Should the Jarring mission fail, have the Government any alternative proposals for reaching a settlement? For instance, do they have a view about the proposals mentioned in The Times of 17th May, which envisaged temporary international custodianship of those parts of Palestine, including Jerusalem, which have been occupied by Israel after the June war?

Mr. Stewart

We have considered this proposal and other proposals, and what line of action might be necessary if Dr. Jarring's mission should not be successful. Fortunately, at present this is hypothetical.

Viscount Lambton

Will the Foreign Secretary comment on the continued Russian infiltration in the Middle East, including the large-scale supply of arms to the Yemen and the proposed introduction of a naval base in the Gulf?

Mr.
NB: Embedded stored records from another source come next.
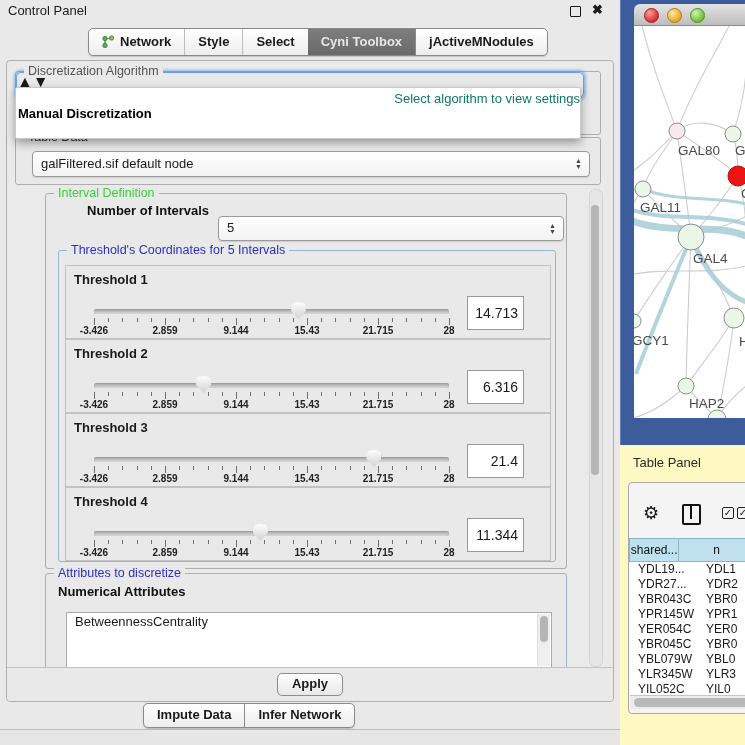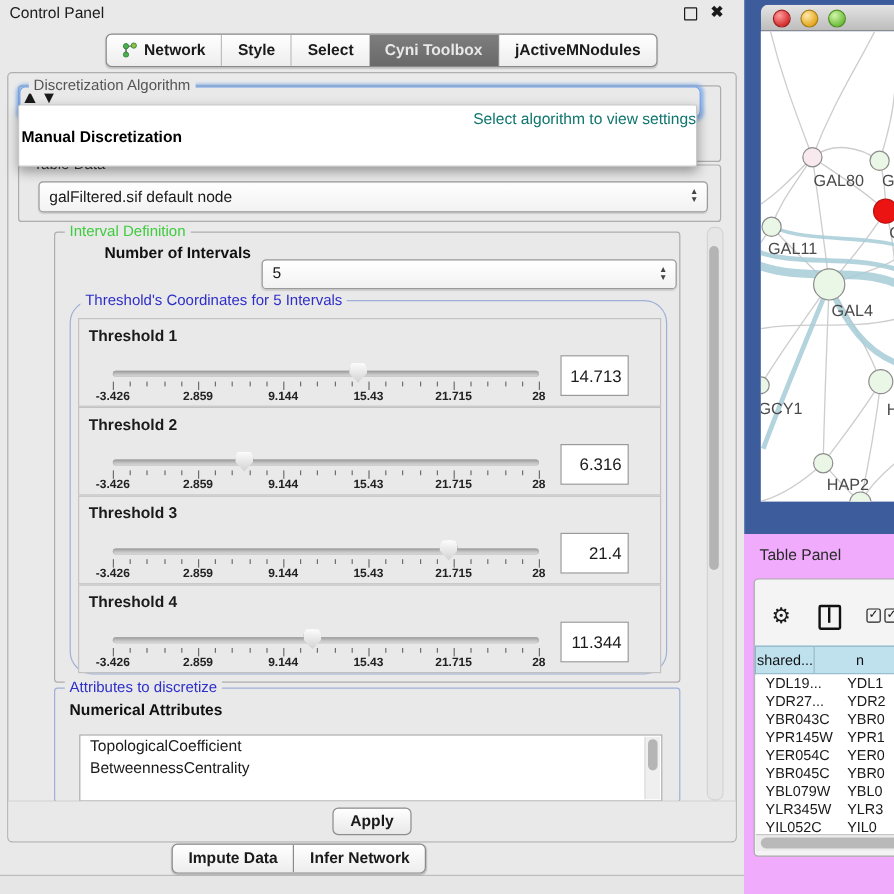--- a/index.html
+++ b/index.html
@@ -191,7 +191,7 @@
           </span>
       </div>
 
-      <div class="groupbox" style="left:12px;top:56px;width:496px;height:310px;border-color:#9FB0D8;border-radius:19px;">
+      <div class="groupbox" style="left:12px;top:56px;width:496px;height:310px;border-color:#9FB0D8;">
         <span class="group-title gt-blue">Threshold's Coordinates for 5 Intervals</span>
         <div>
             <div class="thr-panel" style="top: 14px;">

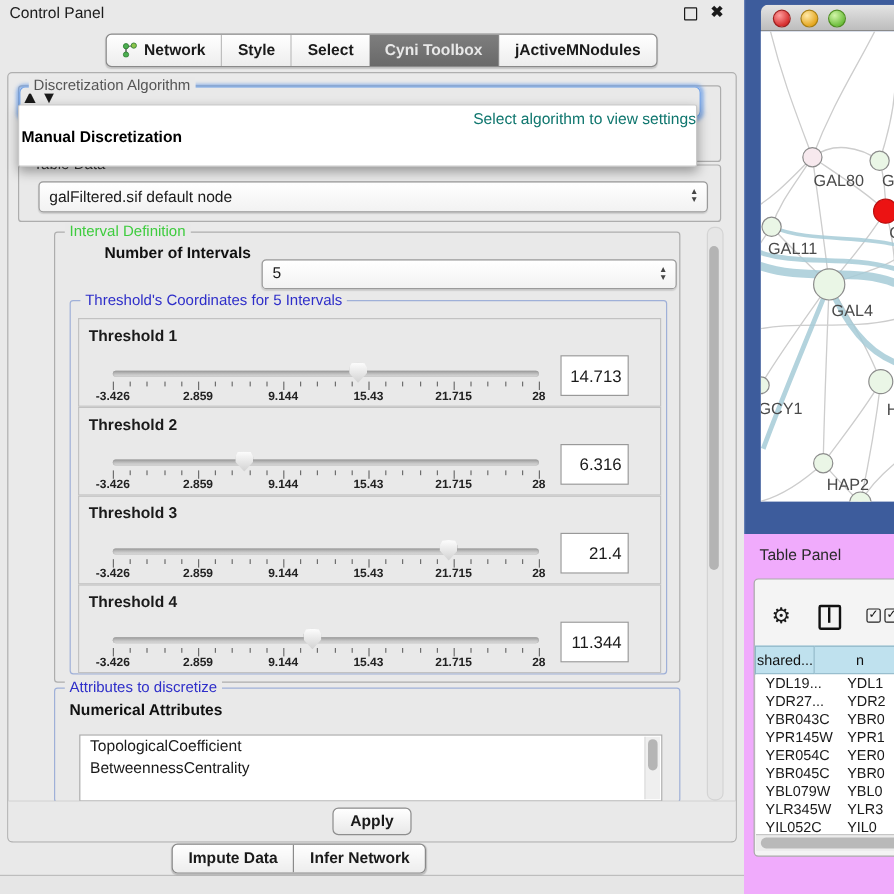--- a/index.html
+++ b/index.html
@@ -100,7 +100,7 @@
   #net-canvas{position:absolute;left:13px;top:26px;width:112px;height:392px;background:#FFF;overflow:hidden;}
 
   
-  #table-panel{left:620px;top:445px;width:125px;height:300px;background:#f0abfc;}
+  #table-panel{left:620px;top:445px;width:125px;height:300px;background:#fef9c3;}
   #tp-title{position:absolute;left:13px;top:10px;font-size:13px;color:#2a2a2a;}
   #tp-box{position:absolute;left:8px;top:37px;width:130px;height:230px;background:#F4F4F4;
           border:1px solid #A9A9A9;border-radius:4px;}

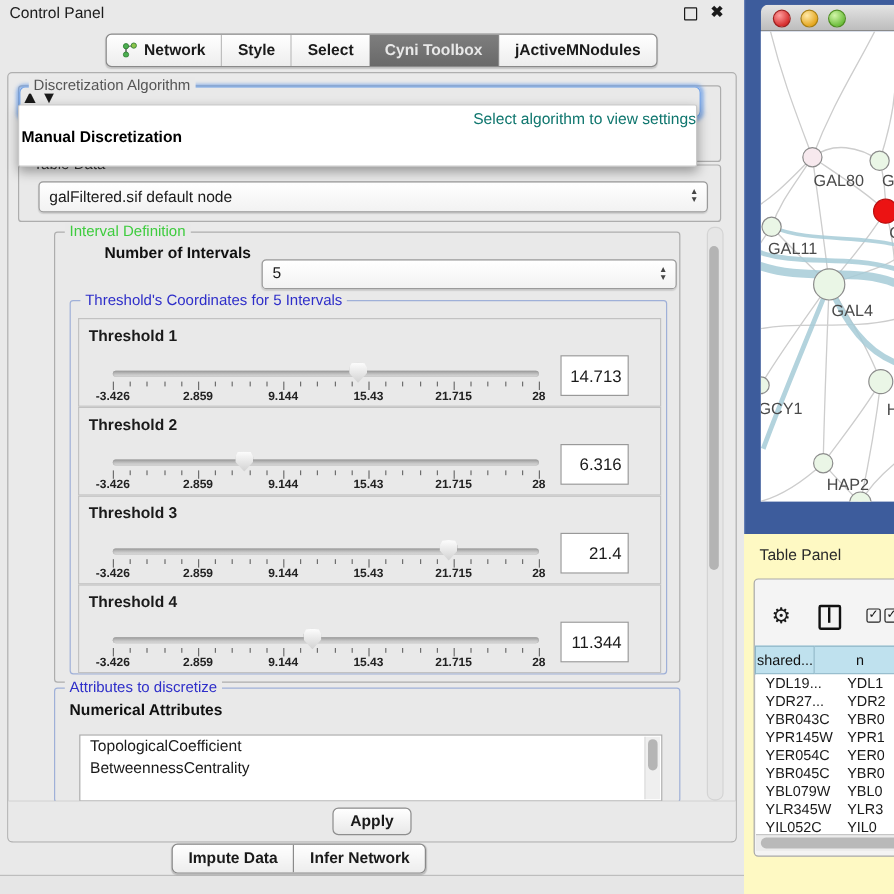--- a/index.html
+++ b/index.html
@@ -362,7 +362,6 @@
       <span class="group-title gt-blue">Attributes to discretize</span>
       <span class="bold-label" style="left:12px;top:10px;">Numerical Attributes</span>
       <div id="attr-list">
-          <div class="row">TopologicalCoefficient</div>
           <div class="row">BetweennessCentrality</div>
           <div id="attr-vsb">
             <div class="vthumb"></div>

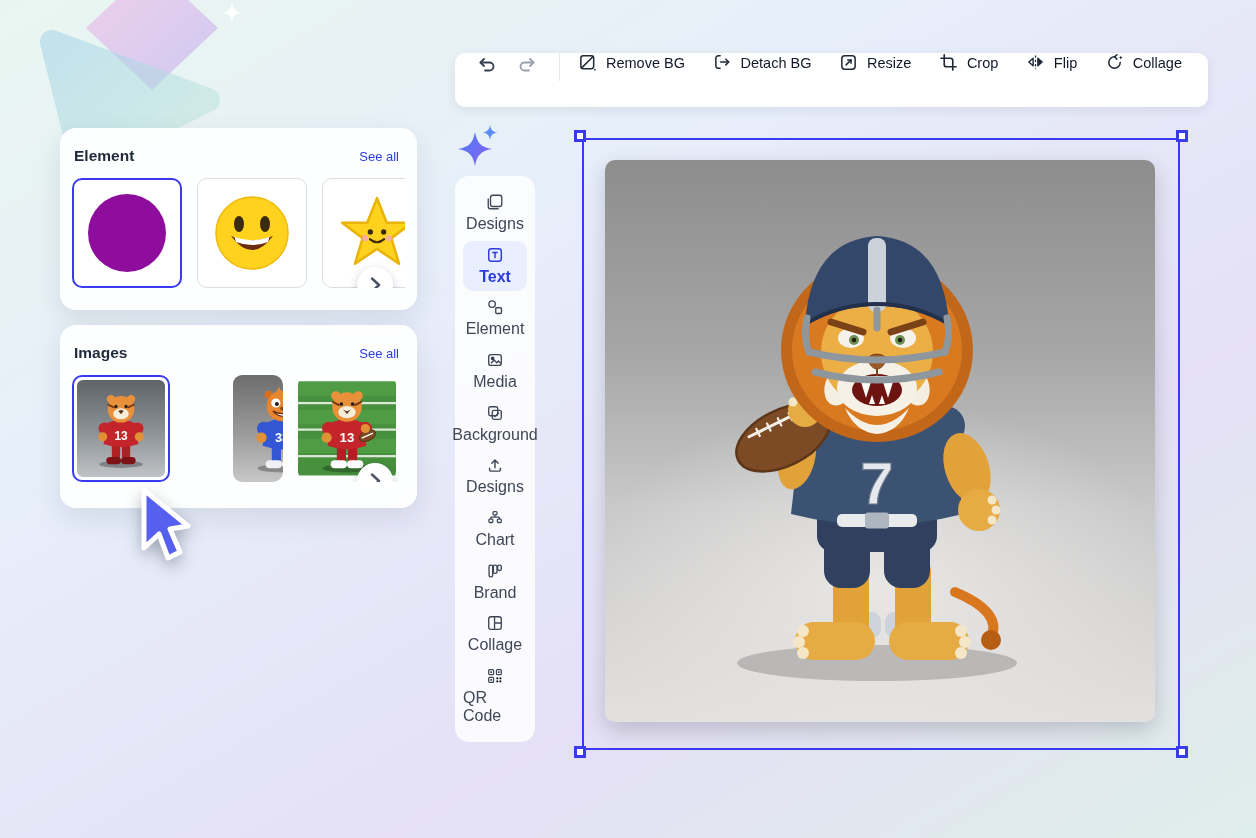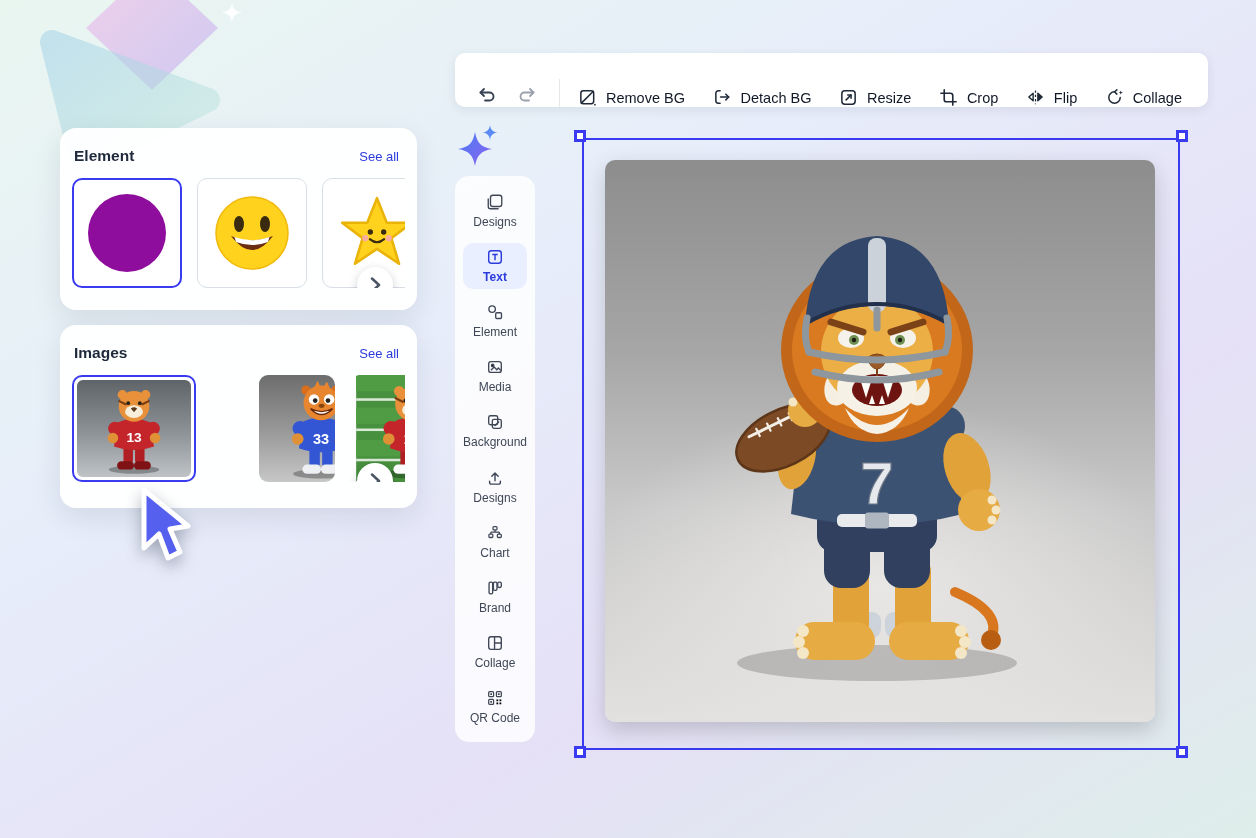--- a/index.html
+++ b/index.html
@@ -14,7 +14,7 @@
   
   .toolbar{
     position:absolute; left:455px; top:53px; width:753px; height:54px;
-    background:#ffffff; border-radius:10px; display:flex; align-items:flex-end;
+    background:#ffffff; border-radius:10px; display:flex; align-items:flex-start;
     padding:0 20px; box-shadow:0 3px 12px rgba(16,24,40,.08);
   }
   .tool-hist{ display:flex; align-items:center; gap:16px; }

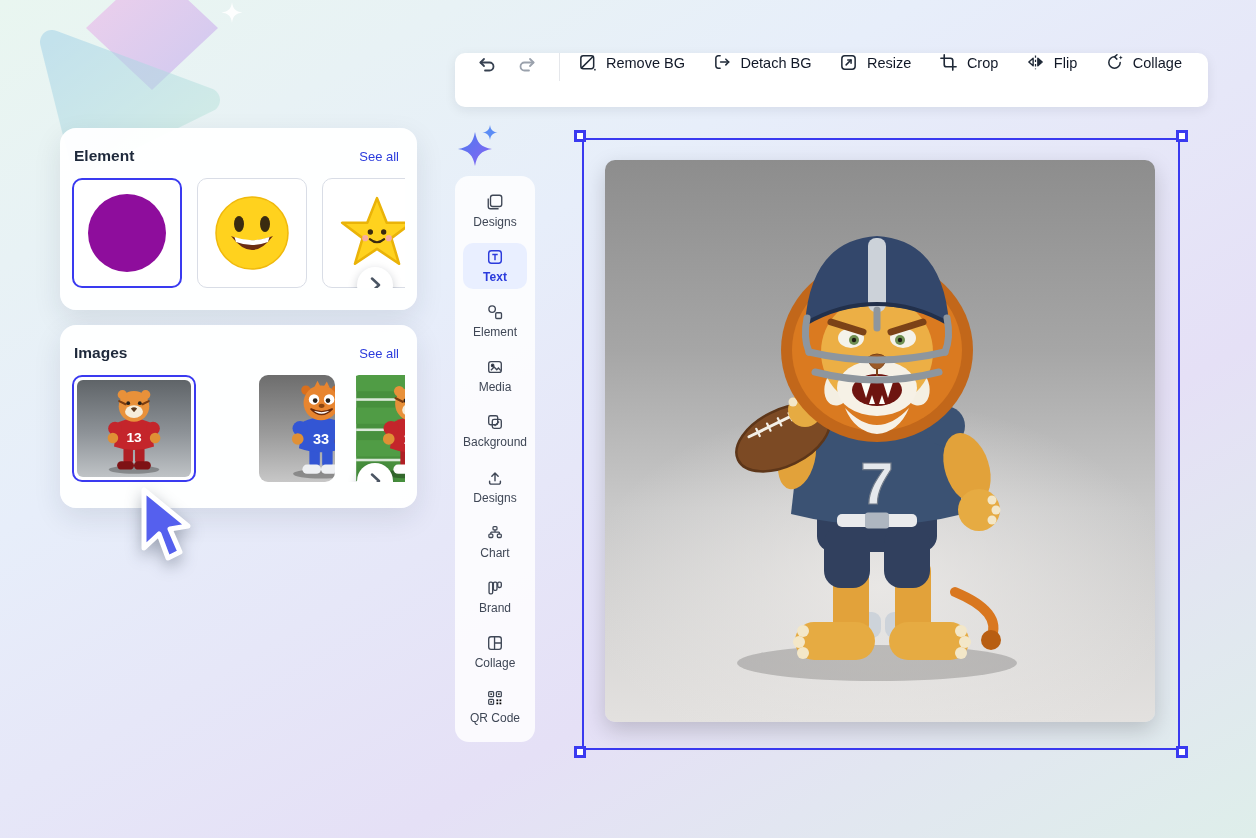--- a/index.html
+++ b/index.html
@@ -63,7 +63,7 @@
     display:flex; flex-direction:column; justify-content:space-between; padding:12px 8px;
   }
   .sitem{ display:flex; flex-direction:column; align-items:center; gap:4px; cursor:pointer; padding:5px 0; border-radius:10px; }
-  .sitem .slabel{ font-size:12px; color:#3f4756; }
+  .sitem .slabel{ font-size:16px; color:#3f4756; }
   .sitem svg{ stroke:#3f4756; }
   .sitem.sel{ background:#e9efff;justify-content:center; }
   .sitem.sel .slabel{ color:#2b3bdc; font-weight:600; }

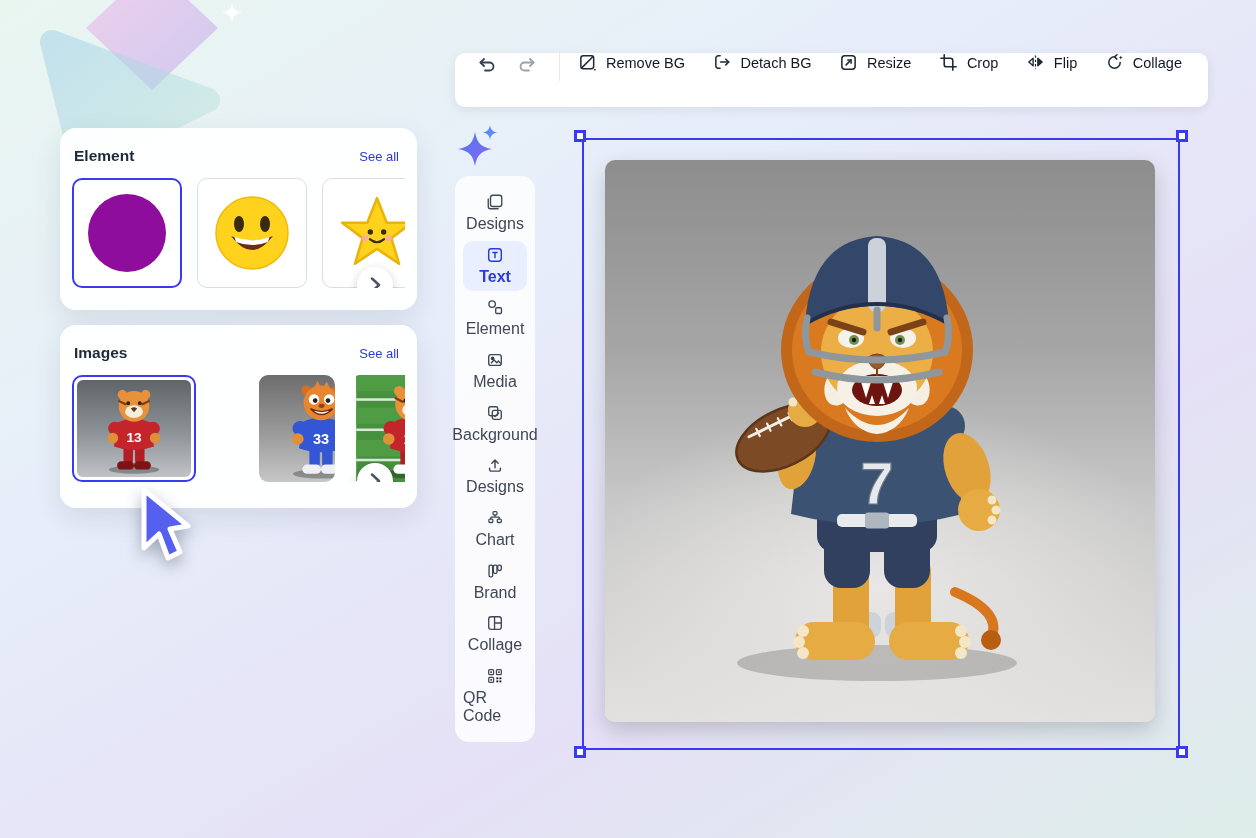--- a/index.html
+++ b/index.html
@@ -40,7 +40,7 @@
     border-radius:10px; display:flex; align-items:center; justify-content:center;
   }
   .card.sel{ border:2px solid #3a3af0; }
-  .icard{ flex:none; width:124px; height:107px; border-radius:10px; overflow:hidden; }
+  .icard{ flex:none; width:98px; height:107px; border-radius:10px; overflow:hidden; }
   .icard .thumb{ width:100%; height:100%; border-radius:9px; overflow:hidden; }
   .icard.sel{ border:2px solid #3a3af0; padding:3px; background:#fff; }
   .icard.sel .thumb{ border-radius:6px; }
Stewart

I do not think that comment arises out of this Question.

Mr. Henig

Would not my right hon. Friend agree that in the long term the only real hope for peace must lie in direct negotiations between the two sides rather than by mediation by Dr. Jarring or anyone else? Will the Government, therefore, do all in their power to press on countries in the Middle East the importance of taking at least the step of starting some form of negotiation between themselves?

Mr. Stewart

I think that my hon. Friend will agree that the objective he has in mind could not be reached immediately. I believe that what Dr. Jarring is now doing could be helpful to that end. At this moment, therefore, I have taken the view that the best service we can render is to urge on the parties concerned that they should give all support to Dr. Jarring's work. Of course, further steps would be necessary later on.

Sir Dingle Foot

Will my right hon. Friend reiterate the Government's view, expressed at the United Nations by my right hon. Friend the Member for Belper (Mr. George Brown), that there can be no satisfactory settlement without a withdrawal from the territories which were occupied last summer?

Mr. Stewart

I would agree with that view, but the danger of stopping short of agreement with that is that the United Nations resolution referred to a good many other things besides withdrawal. What we want, I take it, is a settlement in which Israel and her neighbours can live side by side with such relations between them as ought to exist between fellow members of the United Nations. That was also involved in the United Nations resolution.